Willy Chavarria's SS25 Collection. Image credit: Diego Bendezu.

Last year Chavarria left his longtime role overseeing menswear at Calvin Klein. In the interim, he seems to have invested many times over in soulfully guiding his own brand’s growth. Instead of a billboard campaign, he launched his underwear collection with a Barney’s pop-up and packaged Dirty Willy as a little black book. He inked a major deal with Adidas, with whom he designed 22 runway looks and reimagined the brand’s Jabbar sneaker, which 27-year-old Olympic gold-winning 100-meter sprinter Noah Lyles wore to close Chavarria’s Spring/Summer 2025 runway show. And, while his collections are always ungendered, two gauzy gowns he showed during fashion week have brought womenswear buyers—which translates to greater reach and opportunities—calling.

Surface caught up with Chavarria in the midst of what is doubtlessly an inflection point in the designer’s career to talk world-building, awards, and fashion as a medium of truth-telling.

You were just nominated for your third consecutive CFDA award.

Is it my third? When I won [in 2022] I thought, “Wow. Change is happening if people are really seeing the value of what it is we do here.”

Willy Chavarria's SS25 Collection and Adidas collaboration, featuring Noah Lyles (left). Image credit: Diego Bendezu.

What is that value, in your eyes?

It’s a matter of weaving social messaging and fashion together. For me, fashion has always been political. We often measure the markings of history through what people wore throughout time. What we’re doing is different, because we acknowledge the world for what it is, and build clothes that work into what the world is now. It’s very truthful. From a business perspective it’s very good, because you really communicate with the customer.

On that note, choosing Adidas as a collaborator felt very deliberate given its roots in soccer culture, our culture. Were you also thinking about expanding the brand’s reach in terms of price point?

As the brand grows, I do want to make sure that we are always able to offer a range of price points so that no one feels excluded. Some of the tailoring, it’s very expensive to make, and then you have to wholesale it, then they have their markup, so it ends up being very expensive. There are people that can afford that, and that’s great, but at the same time, I want to be able to offer things that my family can afford. We never want to be a super exclusive brand. And also, I love the context Adidas has in our culture.

In the same way you’re very selective about your collaborations, you’re known to be very selective about celebrity partners. Tell me about having Noah Lyles close your runway show.

Noah and I had not met before. We usually have something of a relationship with someone before they walk the show. Noah was brand new, and his spirit is so cool. He’s so funny, so nice and chill and his girlfriend was there too. She’s also a two-time gold medalist. I thought it would be amazing to close the show with this new generation of Americans.

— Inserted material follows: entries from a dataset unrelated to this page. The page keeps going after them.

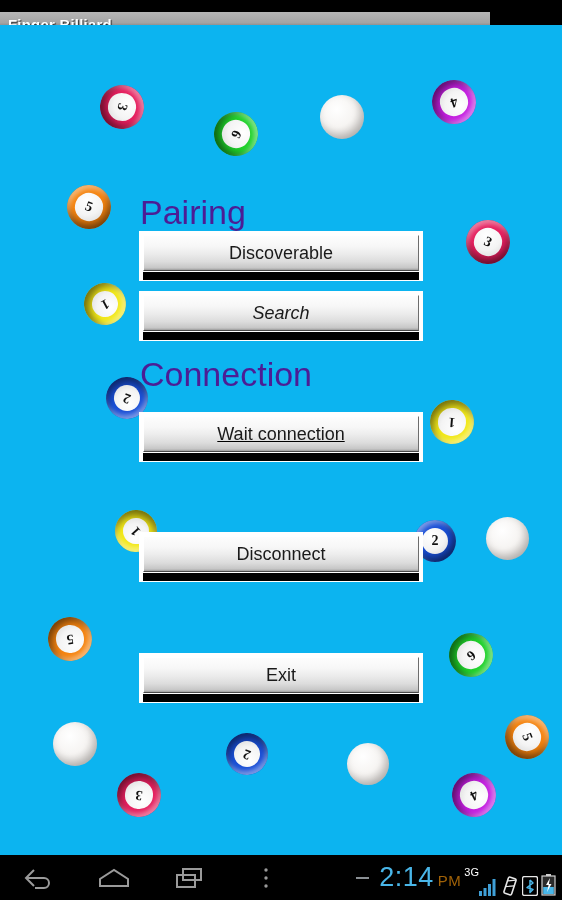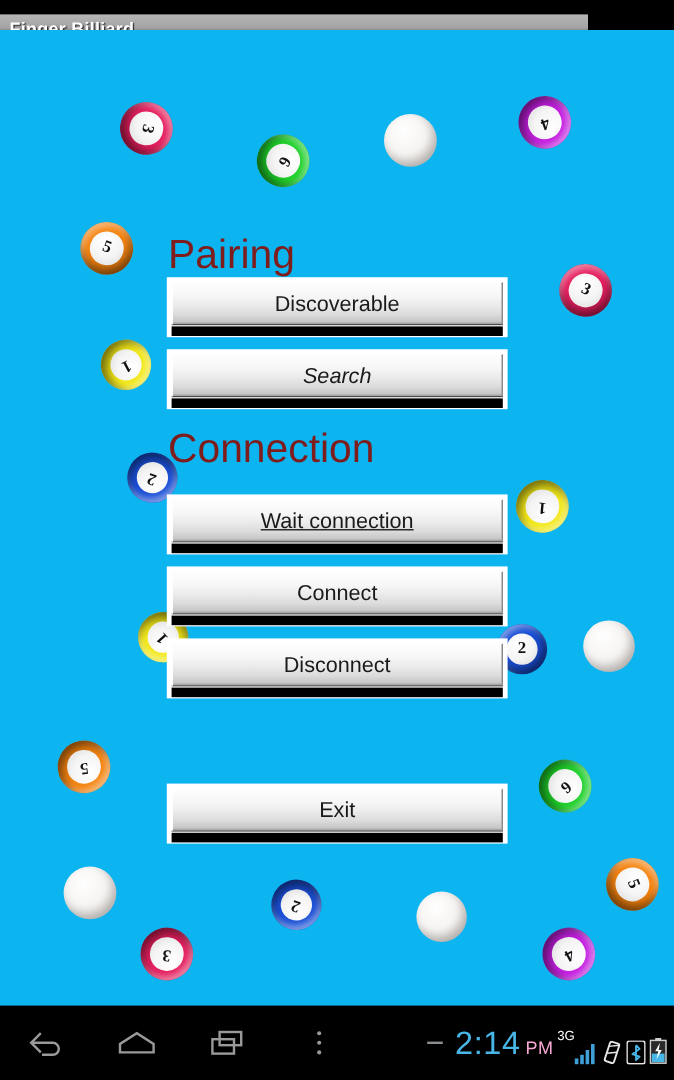--- a/index.html
+++ b/index.html
@@ -75,21 +75,21 @@
   }
   .ball.cue {
     background: radial-gradient(circle at 38% 32%, #ffffff 0%, #f6f4f2 45%, #ddd9d6 78%, #c9c4c0 100%);
     box-shadow: inset -3px -4px 8px rgba(0,0,0,0.20);
   }
 
   
   .section-heading {
     position: absolute;
     font-size: 34px;
-    color: #7f1d1d;
+    color: #4c1d95;
     font-family: "Liberation Sans", sans-serif;
     line-height: 1;
     white-space: nowrap;
   }
 
   
   .game-button {
     position: absolute;
     width: 282px;
     left: 140px;
@@ -125,21 +125,21 @@
     height: 8px;
     background: #000000;
   }
   .game-button .face { z-index: 1; }
 
   
   #nav-bar {
     position: absolute;
     left: 0; bottom: 0;
     width: 562px;
-    height: 62px;
+    height: 45px;
     background: #000000;
     display: flex;
     align-items: center;
   }
   .nav-btn {
     width: 76px;
     height: 45px;
     display: flex;
     align-items: center;
     justify-content: center;
@@ -165,21 +165,21 @@
     color: #49b6e8;
     font-family: "Liberation Sans", sans-serif;
     letter-spacing: 0.5px;
     line-height: 1;
     display: flex;
     align-items: baseline;
   }
   #clock .ampm {
     font-size: 15px;
     margin-left: 4px;
-    color: #f9a8d4;
+    color: #a16207;
   }
   .status-icon {
     display: flex;
     align-items: flex-end;
     justify-content: center;
     height: 45px;
   }
   #net-type {
     font-size: 11px;
     color: #ffffff;
@@ -263,23 +263,20 @@
     </div>
 
     <div class="game-button" style="top:267px;font-style:italic;">
       <div class="face">Search</div>
     </div>
 
     <div class="game-button" style="top:388px;text-decoration:underline;">
       <div class="face">Wait connection</div>
     </div>
 
-    <div class="game-button" style="top:448px;">
-      <div class="face">Connect</div>
-    </div>
 
     <div class="game-button" style="top:629px;">
       <div class="face">Exit</div>
     </div>
 
     <div class="game-button" style="top:508px;">
       <div class="face">Disconnect</div>
     </div>
 
   </div>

Willy Chavarria's SS25 Collection. Image credit: Diego Bendezu.

This collection has gotten a lot of attention for its reinterpretation of workwear styles that are stereotypically associated with our community. Why were those themes so prevalent, and in your tailoring especially?

It was a story of America. I did want to show the classism between the different ways of dressing, the different segmentations of the country, but all of us in the same place, under that same flag, and still working for the man, in a way. Even me. The logo [on the uniform looks] is Fine Fashion Services, so I’m still in the service community, just making clothes for people. It puts us all on the same level in some way.

Luxury fashion has long left the Latino market untapped. It hasn’t been a priority, and you don’t generally see people who look like us at the highest levels of this industry. Outside of your brand, do you see that changing?

I think to some degree it is starting to change. The Black Lives Matter movement actually helped a lot. It caused people to open up their doors when they were closed before. I’m fully aware that I’ve taken advantage of that openness in my own business, and I just want to make sure that I am able to open the doors for others.